(Difference listings)
——————————
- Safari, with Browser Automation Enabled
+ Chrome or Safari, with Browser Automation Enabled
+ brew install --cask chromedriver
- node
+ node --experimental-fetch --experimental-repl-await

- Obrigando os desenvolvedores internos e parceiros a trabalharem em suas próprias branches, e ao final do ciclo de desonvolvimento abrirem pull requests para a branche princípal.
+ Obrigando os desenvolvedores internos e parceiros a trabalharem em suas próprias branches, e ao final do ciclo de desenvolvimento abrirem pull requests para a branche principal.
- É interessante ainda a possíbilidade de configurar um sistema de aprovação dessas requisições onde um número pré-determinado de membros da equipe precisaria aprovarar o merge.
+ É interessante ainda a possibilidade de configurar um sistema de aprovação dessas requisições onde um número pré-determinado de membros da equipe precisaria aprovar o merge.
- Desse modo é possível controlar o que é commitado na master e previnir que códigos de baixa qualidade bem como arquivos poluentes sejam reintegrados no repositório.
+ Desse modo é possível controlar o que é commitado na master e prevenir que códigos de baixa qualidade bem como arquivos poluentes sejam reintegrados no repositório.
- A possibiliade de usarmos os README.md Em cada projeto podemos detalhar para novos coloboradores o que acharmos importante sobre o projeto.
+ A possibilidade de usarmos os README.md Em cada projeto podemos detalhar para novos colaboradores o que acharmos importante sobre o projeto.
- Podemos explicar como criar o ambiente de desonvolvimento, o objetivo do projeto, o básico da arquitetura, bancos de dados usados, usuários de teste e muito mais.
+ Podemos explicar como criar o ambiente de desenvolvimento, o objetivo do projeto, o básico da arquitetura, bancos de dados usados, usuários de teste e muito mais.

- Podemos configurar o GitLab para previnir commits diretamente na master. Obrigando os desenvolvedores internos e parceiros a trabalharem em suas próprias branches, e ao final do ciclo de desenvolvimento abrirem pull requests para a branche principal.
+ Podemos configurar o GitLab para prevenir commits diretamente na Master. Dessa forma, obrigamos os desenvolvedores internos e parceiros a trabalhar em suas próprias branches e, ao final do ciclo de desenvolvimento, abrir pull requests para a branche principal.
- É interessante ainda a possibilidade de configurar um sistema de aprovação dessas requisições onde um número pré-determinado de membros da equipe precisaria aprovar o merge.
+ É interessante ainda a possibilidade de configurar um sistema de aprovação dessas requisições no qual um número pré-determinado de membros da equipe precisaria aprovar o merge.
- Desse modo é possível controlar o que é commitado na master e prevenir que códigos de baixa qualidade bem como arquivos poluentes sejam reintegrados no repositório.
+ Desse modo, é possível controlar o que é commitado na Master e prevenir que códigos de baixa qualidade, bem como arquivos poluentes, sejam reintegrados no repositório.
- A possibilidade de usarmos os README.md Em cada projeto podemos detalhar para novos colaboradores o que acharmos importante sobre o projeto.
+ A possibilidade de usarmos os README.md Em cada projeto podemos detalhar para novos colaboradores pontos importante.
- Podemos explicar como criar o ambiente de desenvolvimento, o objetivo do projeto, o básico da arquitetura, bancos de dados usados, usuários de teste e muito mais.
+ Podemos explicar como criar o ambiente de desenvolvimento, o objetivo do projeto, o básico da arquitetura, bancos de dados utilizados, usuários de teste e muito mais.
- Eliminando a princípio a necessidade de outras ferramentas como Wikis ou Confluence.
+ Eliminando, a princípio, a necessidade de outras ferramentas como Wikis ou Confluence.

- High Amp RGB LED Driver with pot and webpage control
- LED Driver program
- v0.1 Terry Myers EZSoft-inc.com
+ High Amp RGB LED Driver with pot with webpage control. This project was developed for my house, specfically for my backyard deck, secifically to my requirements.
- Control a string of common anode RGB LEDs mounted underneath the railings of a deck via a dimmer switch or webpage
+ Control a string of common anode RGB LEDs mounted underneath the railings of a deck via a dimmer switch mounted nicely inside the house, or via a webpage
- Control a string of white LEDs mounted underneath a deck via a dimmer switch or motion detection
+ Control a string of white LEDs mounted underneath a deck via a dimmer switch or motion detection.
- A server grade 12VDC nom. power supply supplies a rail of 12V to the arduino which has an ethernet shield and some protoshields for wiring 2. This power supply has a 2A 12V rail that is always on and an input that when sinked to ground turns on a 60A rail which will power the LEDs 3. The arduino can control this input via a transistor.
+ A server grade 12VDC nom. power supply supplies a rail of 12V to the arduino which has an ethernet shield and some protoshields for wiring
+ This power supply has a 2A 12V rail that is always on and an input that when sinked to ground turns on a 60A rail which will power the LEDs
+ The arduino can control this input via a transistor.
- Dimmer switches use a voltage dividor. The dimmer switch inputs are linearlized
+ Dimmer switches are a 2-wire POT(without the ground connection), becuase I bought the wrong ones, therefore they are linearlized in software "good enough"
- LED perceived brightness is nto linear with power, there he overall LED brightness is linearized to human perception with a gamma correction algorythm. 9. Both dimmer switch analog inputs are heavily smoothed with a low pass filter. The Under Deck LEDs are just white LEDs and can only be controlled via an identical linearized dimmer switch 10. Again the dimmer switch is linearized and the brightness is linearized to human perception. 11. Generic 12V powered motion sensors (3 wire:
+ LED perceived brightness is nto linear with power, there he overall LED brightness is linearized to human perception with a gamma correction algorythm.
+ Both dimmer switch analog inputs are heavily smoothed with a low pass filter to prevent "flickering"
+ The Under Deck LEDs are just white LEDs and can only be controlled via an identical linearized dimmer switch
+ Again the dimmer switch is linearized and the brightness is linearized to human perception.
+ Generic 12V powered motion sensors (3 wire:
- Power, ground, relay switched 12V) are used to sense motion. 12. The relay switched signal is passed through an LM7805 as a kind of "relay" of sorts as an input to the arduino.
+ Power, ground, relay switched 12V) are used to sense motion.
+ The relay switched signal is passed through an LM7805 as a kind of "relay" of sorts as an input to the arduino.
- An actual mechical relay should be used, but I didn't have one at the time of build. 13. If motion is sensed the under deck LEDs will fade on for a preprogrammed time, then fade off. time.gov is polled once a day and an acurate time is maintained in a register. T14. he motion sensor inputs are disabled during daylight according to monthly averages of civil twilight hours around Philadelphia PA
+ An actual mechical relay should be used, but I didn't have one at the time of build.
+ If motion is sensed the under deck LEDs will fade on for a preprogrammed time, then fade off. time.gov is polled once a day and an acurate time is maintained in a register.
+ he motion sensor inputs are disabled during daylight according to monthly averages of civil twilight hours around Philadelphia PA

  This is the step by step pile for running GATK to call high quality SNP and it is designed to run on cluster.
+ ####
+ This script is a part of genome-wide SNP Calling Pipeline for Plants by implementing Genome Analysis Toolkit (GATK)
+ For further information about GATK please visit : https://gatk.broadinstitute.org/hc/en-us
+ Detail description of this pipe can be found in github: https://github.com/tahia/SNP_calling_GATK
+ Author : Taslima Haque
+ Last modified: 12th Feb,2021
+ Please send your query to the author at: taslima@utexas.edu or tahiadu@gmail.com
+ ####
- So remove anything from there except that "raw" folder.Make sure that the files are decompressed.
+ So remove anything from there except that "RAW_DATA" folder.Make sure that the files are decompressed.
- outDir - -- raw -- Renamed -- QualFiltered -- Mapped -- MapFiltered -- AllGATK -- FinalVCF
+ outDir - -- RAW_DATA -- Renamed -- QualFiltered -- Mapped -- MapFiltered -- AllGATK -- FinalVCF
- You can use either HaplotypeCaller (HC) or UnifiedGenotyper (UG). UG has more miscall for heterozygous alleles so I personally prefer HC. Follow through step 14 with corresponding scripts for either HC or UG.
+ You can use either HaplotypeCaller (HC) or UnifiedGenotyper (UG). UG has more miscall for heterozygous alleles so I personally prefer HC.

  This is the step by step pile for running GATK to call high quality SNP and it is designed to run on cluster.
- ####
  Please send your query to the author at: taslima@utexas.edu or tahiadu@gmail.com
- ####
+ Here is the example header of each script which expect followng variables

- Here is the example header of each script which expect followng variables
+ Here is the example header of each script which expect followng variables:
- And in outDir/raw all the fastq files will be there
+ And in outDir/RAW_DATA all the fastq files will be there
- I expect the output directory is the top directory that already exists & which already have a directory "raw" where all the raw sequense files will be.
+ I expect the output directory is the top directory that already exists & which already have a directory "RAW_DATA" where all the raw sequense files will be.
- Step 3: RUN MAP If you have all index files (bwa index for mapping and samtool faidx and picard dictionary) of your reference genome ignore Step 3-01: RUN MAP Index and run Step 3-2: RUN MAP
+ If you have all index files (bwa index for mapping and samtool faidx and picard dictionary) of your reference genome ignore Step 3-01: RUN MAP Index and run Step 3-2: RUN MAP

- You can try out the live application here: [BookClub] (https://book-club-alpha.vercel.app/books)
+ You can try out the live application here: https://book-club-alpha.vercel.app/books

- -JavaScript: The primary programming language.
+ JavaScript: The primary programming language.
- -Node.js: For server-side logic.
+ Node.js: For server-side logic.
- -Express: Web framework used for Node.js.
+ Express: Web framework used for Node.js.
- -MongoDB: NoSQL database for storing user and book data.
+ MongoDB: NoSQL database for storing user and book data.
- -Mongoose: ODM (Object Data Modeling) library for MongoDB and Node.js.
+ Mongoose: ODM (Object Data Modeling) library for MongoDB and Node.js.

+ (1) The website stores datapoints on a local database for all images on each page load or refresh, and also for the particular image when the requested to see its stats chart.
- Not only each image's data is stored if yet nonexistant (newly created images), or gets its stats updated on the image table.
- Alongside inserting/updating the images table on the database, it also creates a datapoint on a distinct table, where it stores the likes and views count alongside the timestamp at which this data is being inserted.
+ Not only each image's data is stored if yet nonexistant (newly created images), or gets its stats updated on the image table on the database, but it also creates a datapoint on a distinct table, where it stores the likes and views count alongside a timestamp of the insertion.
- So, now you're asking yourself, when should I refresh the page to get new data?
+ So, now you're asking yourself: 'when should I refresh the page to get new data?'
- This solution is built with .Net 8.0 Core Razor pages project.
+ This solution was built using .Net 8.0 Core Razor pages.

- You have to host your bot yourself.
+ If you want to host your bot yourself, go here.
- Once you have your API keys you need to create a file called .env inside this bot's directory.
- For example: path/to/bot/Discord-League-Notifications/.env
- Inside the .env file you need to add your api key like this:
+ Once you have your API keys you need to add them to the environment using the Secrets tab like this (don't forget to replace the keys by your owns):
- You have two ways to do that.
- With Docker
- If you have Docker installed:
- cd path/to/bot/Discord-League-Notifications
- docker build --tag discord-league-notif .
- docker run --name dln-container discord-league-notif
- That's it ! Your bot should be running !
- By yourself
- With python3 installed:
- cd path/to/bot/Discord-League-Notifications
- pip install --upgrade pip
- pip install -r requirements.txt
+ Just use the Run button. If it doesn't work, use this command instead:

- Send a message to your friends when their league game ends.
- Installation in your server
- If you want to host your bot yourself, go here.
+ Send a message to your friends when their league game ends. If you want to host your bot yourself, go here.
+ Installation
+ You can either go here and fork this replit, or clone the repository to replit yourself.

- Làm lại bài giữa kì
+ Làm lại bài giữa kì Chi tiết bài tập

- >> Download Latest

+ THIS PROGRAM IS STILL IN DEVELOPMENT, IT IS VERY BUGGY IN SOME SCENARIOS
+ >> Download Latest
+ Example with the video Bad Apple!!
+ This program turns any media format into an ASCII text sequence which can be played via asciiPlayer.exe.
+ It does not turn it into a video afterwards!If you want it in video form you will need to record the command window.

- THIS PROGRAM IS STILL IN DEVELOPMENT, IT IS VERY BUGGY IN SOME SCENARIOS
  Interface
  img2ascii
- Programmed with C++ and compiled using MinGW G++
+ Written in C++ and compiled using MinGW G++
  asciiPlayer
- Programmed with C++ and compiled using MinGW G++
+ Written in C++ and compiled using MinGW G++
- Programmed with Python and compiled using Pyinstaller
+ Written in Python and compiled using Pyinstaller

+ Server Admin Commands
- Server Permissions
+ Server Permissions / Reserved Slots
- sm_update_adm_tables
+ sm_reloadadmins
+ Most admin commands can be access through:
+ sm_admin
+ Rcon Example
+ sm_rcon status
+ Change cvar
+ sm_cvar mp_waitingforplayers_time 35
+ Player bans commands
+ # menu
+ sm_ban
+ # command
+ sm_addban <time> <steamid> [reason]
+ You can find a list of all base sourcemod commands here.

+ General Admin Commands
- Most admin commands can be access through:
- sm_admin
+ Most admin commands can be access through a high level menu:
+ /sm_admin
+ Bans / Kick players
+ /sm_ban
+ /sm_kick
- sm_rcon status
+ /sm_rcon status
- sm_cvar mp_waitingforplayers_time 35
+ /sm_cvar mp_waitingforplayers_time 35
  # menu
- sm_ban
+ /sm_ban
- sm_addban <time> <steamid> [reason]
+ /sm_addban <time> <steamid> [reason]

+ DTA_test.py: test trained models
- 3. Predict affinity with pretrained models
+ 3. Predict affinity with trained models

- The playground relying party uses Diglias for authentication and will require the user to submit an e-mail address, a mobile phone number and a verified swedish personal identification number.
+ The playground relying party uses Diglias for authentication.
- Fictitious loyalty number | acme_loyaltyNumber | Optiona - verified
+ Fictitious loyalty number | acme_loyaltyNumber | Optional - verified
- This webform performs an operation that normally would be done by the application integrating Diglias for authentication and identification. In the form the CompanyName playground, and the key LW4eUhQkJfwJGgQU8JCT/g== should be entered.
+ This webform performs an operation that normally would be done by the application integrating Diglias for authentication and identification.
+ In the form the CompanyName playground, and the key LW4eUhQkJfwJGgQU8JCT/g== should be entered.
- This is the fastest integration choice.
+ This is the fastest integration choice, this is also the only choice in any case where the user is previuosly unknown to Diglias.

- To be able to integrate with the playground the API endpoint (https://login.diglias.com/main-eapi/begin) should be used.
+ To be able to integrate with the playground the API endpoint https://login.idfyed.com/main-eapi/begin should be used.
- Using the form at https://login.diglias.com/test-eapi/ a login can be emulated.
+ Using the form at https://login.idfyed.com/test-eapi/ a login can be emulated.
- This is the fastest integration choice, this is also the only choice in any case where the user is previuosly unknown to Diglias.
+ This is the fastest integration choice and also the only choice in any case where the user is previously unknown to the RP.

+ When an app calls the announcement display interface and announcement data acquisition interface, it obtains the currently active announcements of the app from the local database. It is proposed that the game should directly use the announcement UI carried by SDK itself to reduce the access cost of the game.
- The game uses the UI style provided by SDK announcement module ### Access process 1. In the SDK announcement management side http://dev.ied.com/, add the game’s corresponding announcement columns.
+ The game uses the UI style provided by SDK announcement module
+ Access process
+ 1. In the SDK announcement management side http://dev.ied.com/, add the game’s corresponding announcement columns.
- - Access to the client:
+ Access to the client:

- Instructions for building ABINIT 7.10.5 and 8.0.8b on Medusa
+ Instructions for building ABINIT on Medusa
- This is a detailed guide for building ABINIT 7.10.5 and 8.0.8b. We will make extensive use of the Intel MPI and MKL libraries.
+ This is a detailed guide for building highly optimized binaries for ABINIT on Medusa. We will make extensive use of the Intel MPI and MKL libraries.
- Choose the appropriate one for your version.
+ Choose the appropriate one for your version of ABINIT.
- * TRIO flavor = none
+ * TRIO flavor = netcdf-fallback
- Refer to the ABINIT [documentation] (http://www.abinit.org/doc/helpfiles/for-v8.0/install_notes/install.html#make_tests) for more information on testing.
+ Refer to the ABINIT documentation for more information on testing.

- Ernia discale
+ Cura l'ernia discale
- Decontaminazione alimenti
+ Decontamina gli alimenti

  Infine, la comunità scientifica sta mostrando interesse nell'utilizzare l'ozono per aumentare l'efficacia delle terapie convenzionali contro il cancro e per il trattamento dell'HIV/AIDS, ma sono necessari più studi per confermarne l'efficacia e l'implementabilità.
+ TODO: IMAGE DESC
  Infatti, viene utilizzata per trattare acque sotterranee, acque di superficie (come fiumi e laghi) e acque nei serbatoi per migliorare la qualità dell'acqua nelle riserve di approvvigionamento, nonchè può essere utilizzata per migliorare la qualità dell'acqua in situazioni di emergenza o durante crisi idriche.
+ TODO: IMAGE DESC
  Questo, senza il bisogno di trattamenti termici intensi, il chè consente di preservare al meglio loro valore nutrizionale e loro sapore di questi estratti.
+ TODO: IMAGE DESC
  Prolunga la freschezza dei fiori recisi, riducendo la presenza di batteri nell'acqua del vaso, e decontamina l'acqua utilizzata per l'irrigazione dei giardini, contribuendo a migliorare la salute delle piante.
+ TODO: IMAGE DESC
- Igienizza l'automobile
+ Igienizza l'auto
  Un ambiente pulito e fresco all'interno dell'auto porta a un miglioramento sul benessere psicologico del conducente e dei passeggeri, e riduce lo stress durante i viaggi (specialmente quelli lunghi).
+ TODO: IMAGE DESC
——————————
Work instructions: Nothing but the lines from the start of the data through the line holding "- É interessante ainda a possíbilidade" should be restated, and each one exactly.

Solution to this exercise:
- Safari, with Browser Automation Enabled
+ Chrome or Safari, with Browser Automation Enabled
+ brew install --cask chromedriver
- node
+ node --experimental-fetch --experimental-repl-await

- Obrigando os desenvolvedores internos e parceiros a trabalharem em suas próprias branches, e ao final do ciclo de desonvolvimento abrirem pull requests para a branche princípal.
+ Obrigando os desenvolvedores internos e parceiros a trabalharem em suas próprias branches, e ao final do ciclo de desenvolvimento abrirem pull requests para a branche principal.
- É interessante ainda a possíbilidade de configurar um sistema de aprovação dessas requisições onde um número pré-determinado de membros da equipe precisaria aprovarar o merge.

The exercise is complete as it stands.